Exercise
A word-for-word restatement of the listing is the only acceptable answer.

Segment Start: Supplied entries

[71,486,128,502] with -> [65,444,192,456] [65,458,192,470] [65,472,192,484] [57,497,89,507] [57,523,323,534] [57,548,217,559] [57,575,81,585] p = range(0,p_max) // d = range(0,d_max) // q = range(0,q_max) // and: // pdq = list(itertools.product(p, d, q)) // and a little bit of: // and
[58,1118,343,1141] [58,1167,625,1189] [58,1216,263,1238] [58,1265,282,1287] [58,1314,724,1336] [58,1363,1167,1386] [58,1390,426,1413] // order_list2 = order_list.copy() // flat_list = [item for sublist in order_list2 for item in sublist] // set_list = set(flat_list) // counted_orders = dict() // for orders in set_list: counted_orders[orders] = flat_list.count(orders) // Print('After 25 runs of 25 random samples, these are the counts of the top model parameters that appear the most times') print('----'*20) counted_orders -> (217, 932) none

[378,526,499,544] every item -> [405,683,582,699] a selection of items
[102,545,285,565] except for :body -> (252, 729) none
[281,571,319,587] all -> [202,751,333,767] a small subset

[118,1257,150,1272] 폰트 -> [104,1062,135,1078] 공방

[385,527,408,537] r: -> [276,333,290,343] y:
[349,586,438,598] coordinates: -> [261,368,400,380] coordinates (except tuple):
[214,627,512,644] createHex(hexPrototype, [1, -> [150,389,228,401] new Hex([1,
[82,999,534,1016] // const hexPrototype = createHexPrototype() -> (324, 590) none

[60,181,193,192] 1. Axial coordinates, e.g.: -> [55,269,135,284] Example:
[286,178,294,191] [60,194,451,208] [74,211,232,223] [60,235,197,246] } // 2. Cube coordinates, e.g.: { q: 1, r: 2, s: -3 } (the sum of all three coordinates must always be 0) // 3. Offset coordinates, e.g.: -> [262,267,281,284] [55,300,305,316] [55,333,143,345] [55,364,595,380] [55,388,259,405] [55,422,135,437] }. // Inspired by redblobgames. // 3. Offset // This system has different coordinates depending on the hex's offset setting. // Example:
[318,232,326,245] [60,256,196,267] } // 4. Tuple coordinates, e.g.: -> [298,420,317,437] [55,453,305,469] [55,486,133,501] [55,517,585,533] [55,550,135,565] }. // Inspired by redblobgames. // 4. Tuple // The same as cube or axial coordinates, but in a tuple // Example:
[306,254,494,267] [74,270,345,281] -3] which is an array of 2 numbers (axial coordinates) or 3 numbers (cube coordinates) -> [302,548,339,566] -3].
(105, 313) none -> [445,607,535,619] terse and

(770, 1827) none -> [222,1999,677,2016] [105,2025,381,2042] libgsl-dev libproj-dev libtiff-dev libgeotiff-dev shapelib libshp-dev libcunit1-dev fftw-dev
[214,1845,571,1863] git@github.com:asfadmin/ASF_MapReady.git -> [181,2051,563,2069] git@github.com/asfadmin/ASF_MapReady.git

Segment End: Supplied entries

Solution for this exercise
[71,486,128,502] with -> [65,444,192,456] [65,458,192,470] [65,472,192,484] [57,497,89,507] [57,523,323,534] [57,548,217,559] [57,575,81,585] p = range(0,p_max) // d = range(0,d_max) // q = range(0,q_max) // and: // pdq = list(itertools.product(p, d, q)) // and a little bit of: // and
[58,1118,343,1141] [58,1167,625,1189] [58,1216,263,1238] [58,1265,282,1287] [58,1314,724,1336] [58,1363,1167,1386] [58,1390,426,1413] // order_list2 = order_list.copy() // flat_list = [item for sublist in order_list2 for item in sublist] // set_list = set(flat_list) // counted_orders = dict() // for orders in set_list: counted_orders[orders] = flat_list.count(orders) // Print('After 25 runs of 25 random samples, these are the counts of the top model parameters that appear the most times') print('----'*20) counted_orders -> (217, 932) none

[378,526,499,544] every item -> [405,683,582,699] a selection of items
[102,545,285,565] except for :body -> (252, 729) none
[281,571,319,587] all -> [202,751,333,767] a small subset

[118,1257,150,1272] 폰트 -> [104,1062,135,1078] 공방

[385,527,408,537] r: -> [276,333,290,343] y:
[349,586,438,598] coordinates: -> [261,368,400,380] coordinates (except tuple):
[214,627,512,644] createHex(hexPrototype, [1, -> [150,389,228,401] new Hex([1,
[82,999,534,1016] // const hexPrototype = createHexPrototype() -> (324, 590) none

[60,181,193,192] 1. Axial coordinates, e.g.: -> [55,269,135,284] Example:
[286,178,294,191] [60,194,451,208] [74,211,232,223] [60,235,197,246] } // 2. Cube coordinates, e.g.: { q: 1, r: 2, s: -3 } (the sum of all three coordinates must always be 0) // 3. Offset coordinates, e.g.: -> [262,267,281,284] [55,300,305,316] [55,333,143,345] [55,364,595,380] [55,388,259,405] [55,422,135,437] }. // Inspired by redblobgames. // 3. Offset // This system has different coordinates depending on the hex's offset setting. // Example:
[318,232,326,245] [60,256,196,267] } // 4. Tuple coordinates, e.g.: -> [298,420,317,437] [55,453,305,469] [55,486,133,501] [55,517,585,533] [55,550,135,565] }. // Inspired by redblobgames. // 4. Tuple // The same as cube or axial coordinates, but in a tuple // Example:
[306,254,494,267] [74,270,345,281] -3] which is an array of 2 numbers (axial coordinates) or 3 numbers (cube coordinates) -> [302,548,339,566] -3].
(105, 313) none -> [445,607,535,619] terse and

(770, 1827) none -> [222,1999,677,2016] [105,2025,381,2042] libgsl-dev libproj-dev libtiff-dev libgeotiff-dev shapelib libshp-dev libcunit1-dev fftw-dev
[214,1845,571,1863] git@github.com:asfadmin/ASF_MapReady.git -> [181,2051,563,2069] git@github.com/asfadmin/ASF_MapReady.git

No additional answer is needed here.